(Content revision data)

-- Opening Marker --

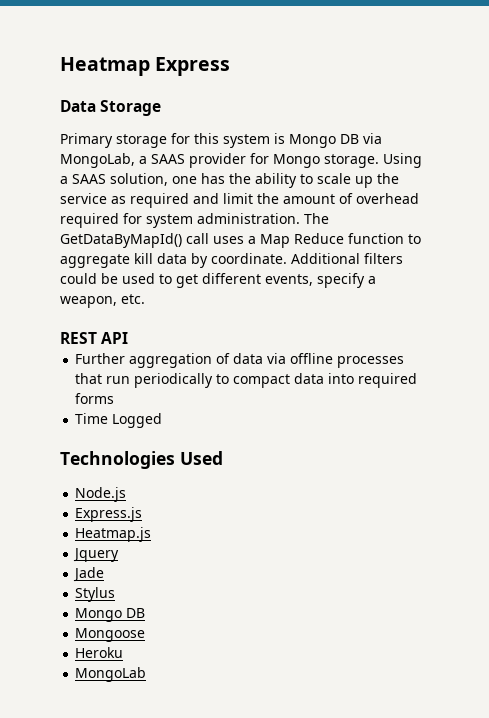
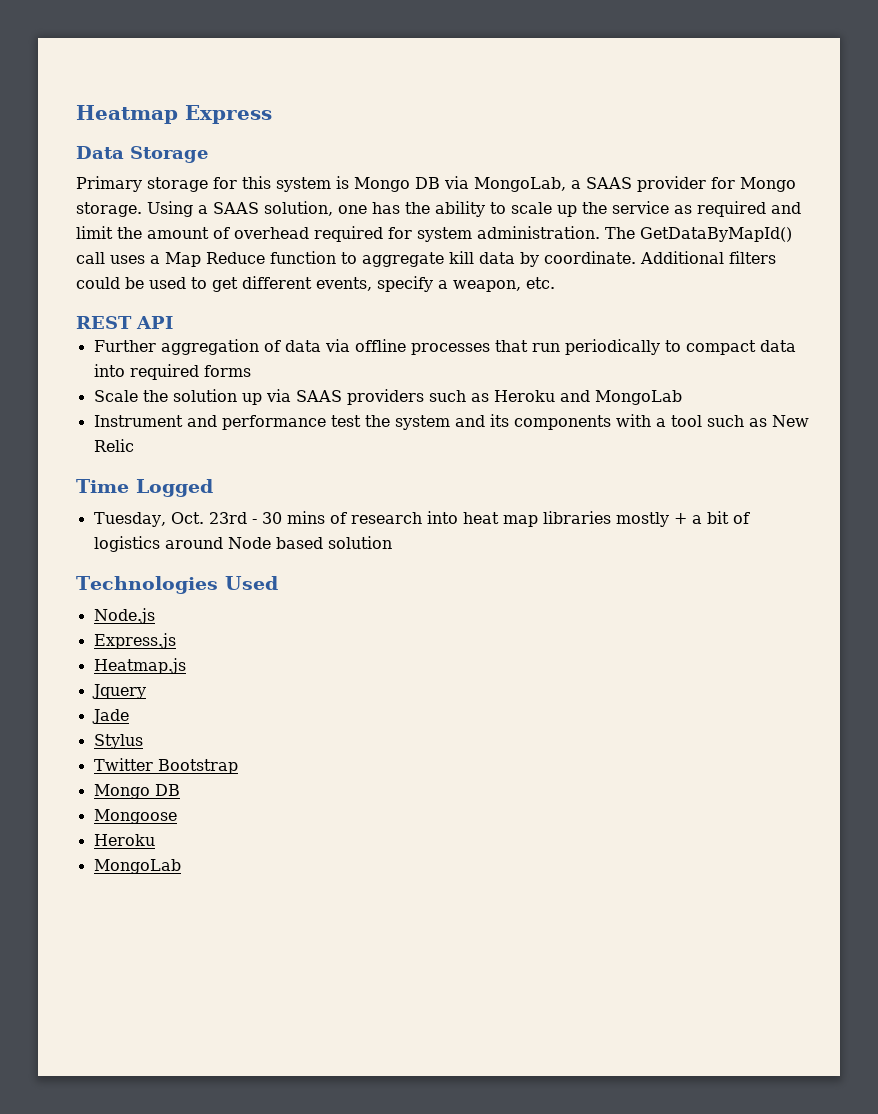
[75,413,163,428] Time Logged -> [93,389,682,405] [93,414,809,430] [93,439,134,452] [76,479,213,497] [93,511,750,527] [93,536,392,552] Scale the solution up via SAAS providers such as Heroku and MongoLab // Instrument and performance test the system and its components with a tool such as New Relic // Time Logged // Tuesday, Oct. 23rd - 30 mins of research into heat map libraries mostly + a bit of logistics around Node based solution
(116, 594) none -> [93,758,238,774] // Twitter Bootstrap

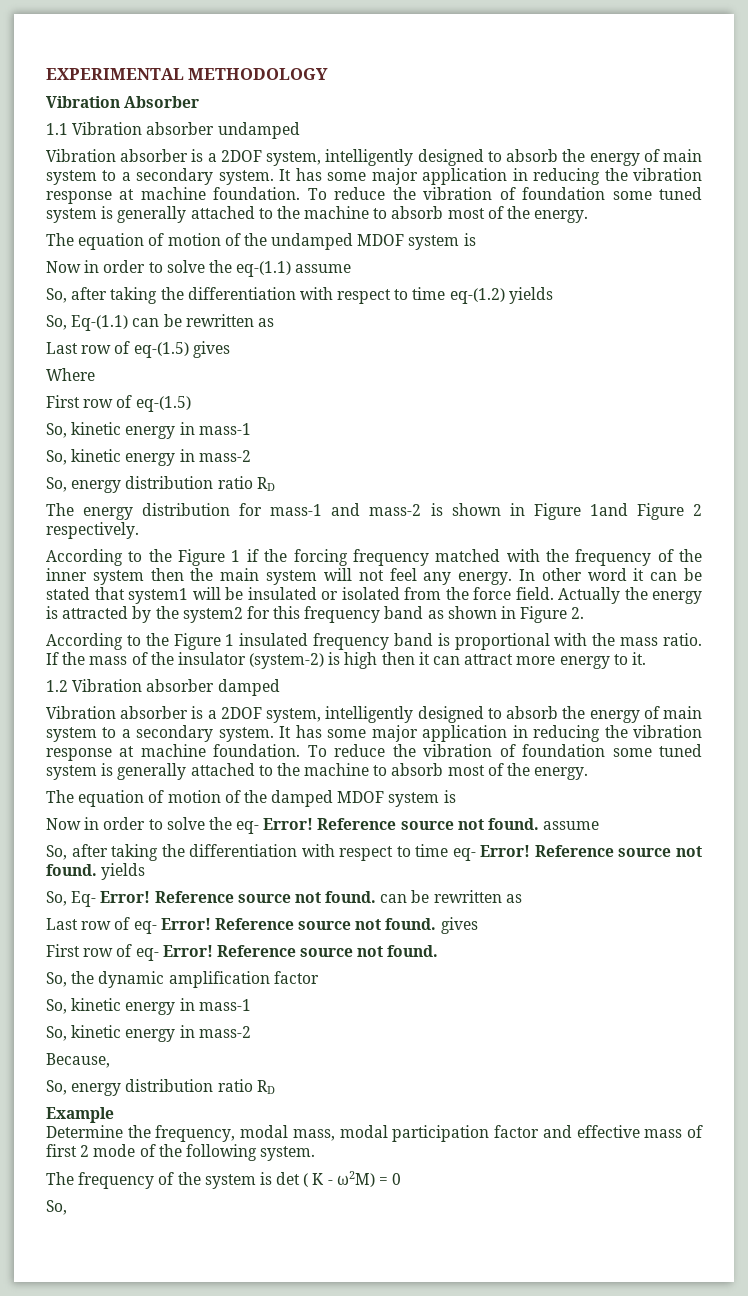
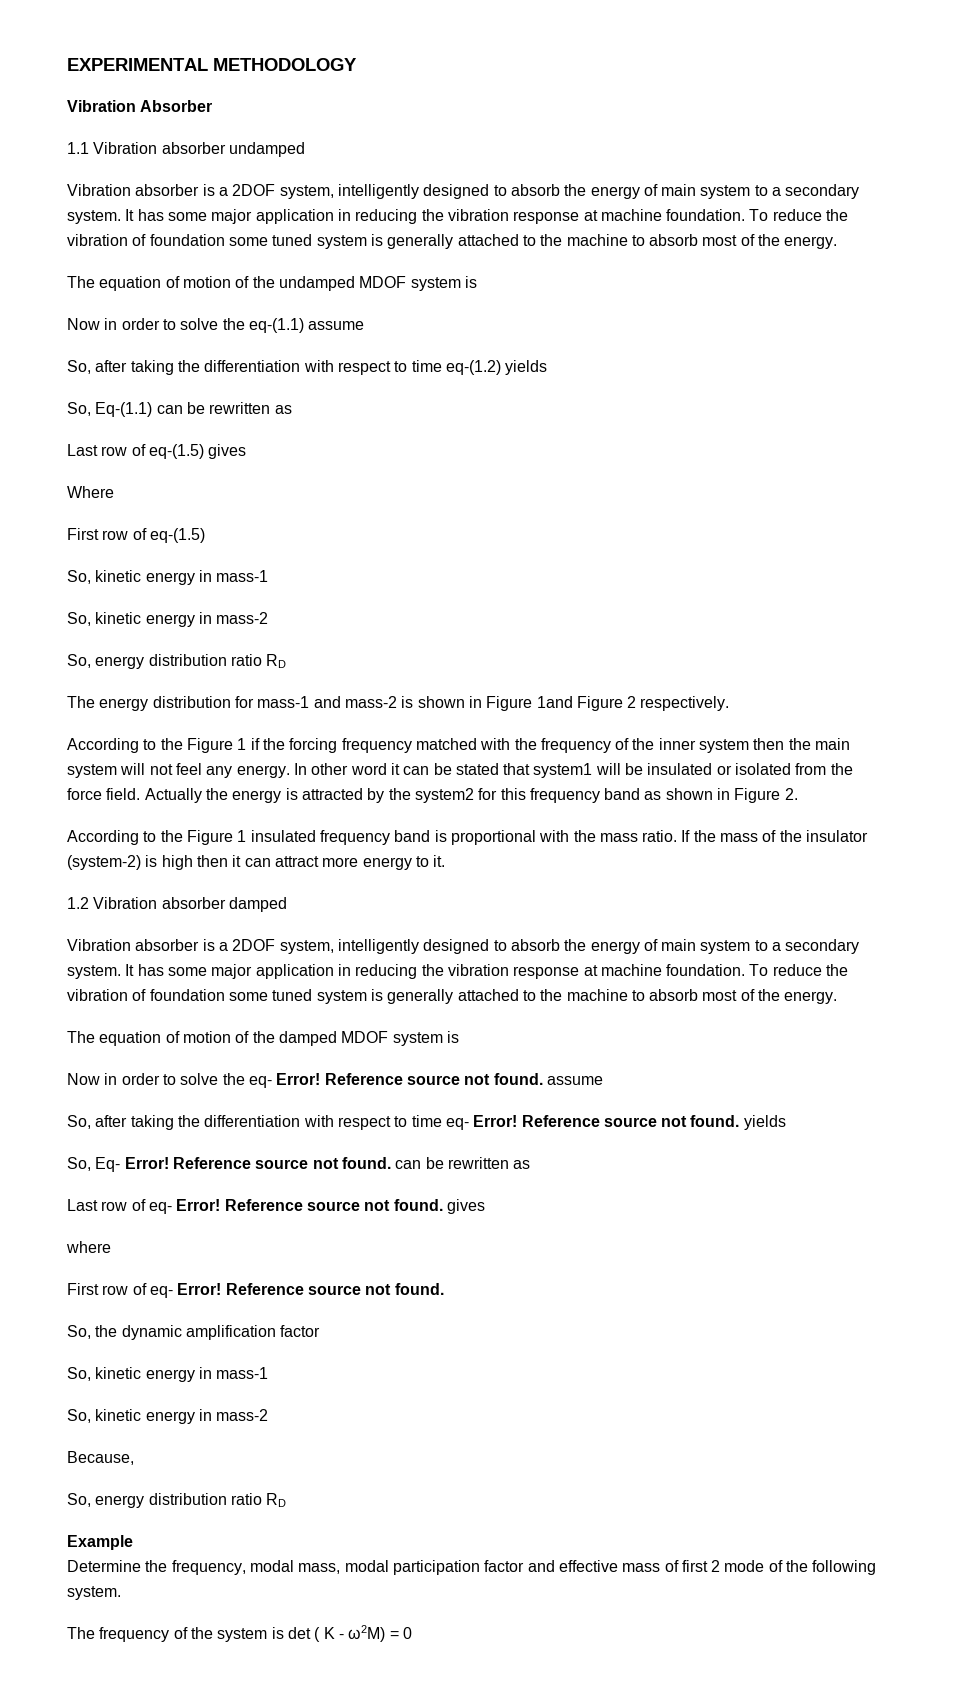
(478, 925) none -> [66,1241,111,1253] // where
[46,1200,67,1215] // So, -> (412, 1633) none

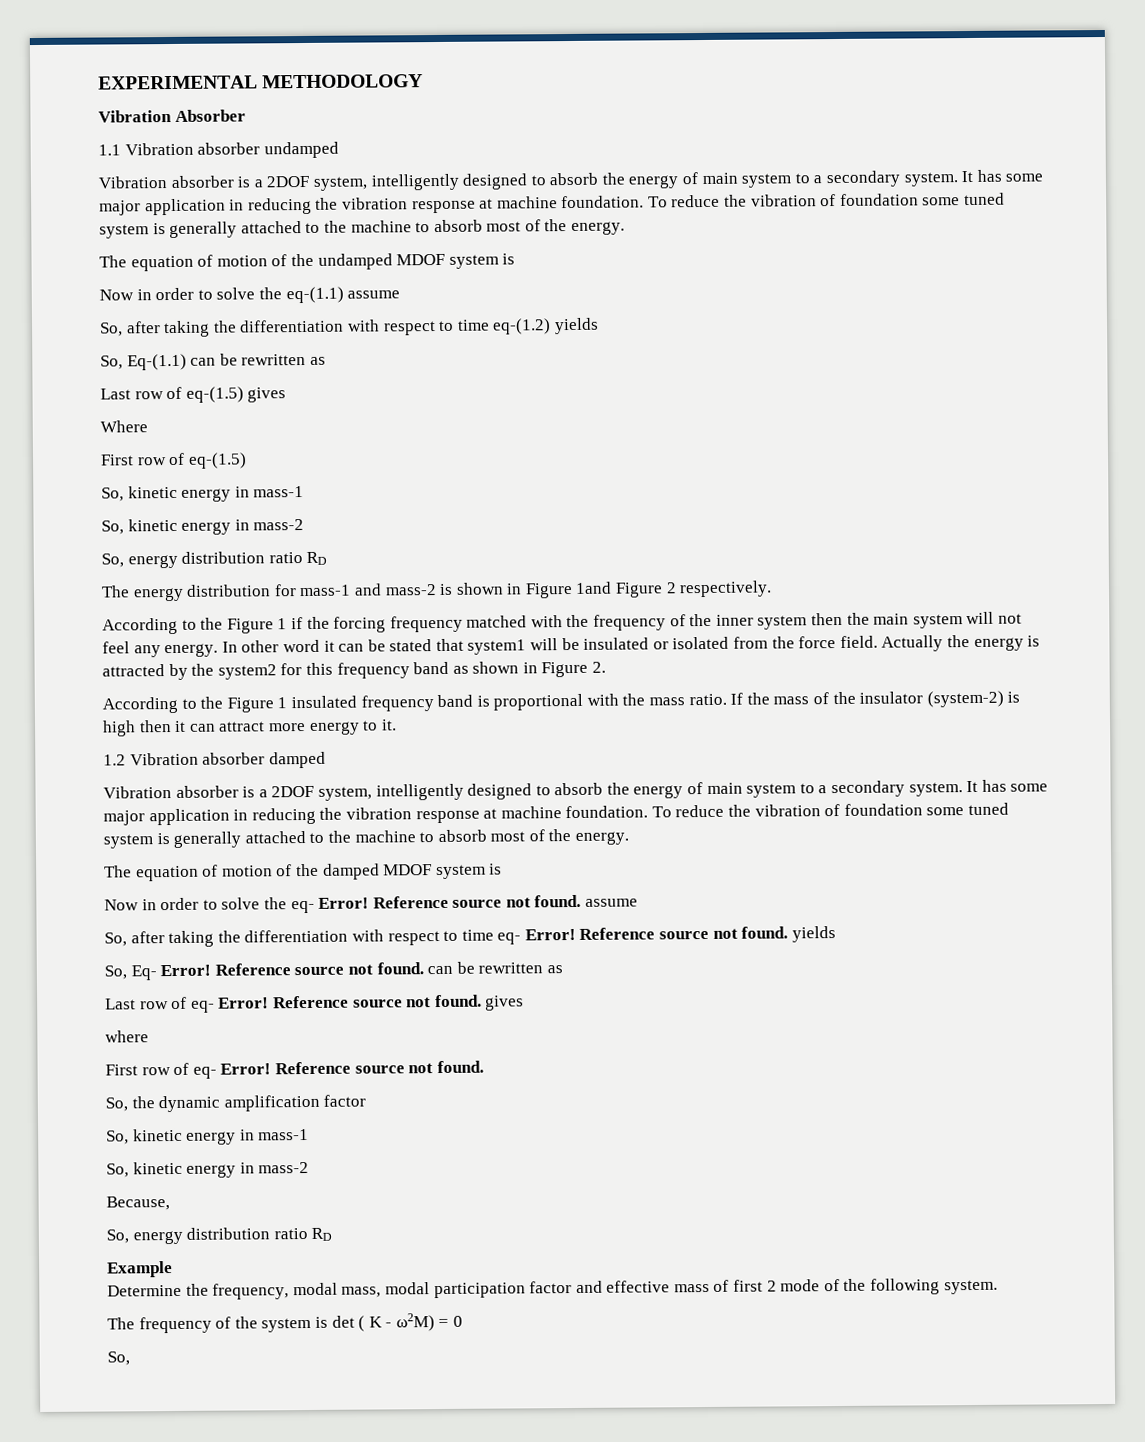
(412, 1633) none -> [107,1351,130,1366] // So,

-- Closing Marker --

→ EXERCISE AIM
Give back each entry exactly as it appears, with no pictures.

→ OUTPUT FOR THIS TASK
[75,413,163,428] Time Logged -> [93,389,682,405] [93,414,809,430] [93,439,134,452] [76,479,213,497] [93,511,750,527] [93,536,392,552] Scale the solution up via SAAS providers such as Heroku and MongoLab // Instrument and performance test the system and its components with a tool such as New Relic // Time Logged // Tuesday, Oct. 23rd - 30 mins of research into heat map libraries mostly + a bit of logistics around Node based solution
(116, 594) none -> [93,758,238,774] // Twitter Bootstrap

(478, 925) none -> [66,1241,111,1253] // where
[46,1200,67,1215] // So, -> (412, 1633) none

(412, 1633) none -> [107,1351,130,1366] // So,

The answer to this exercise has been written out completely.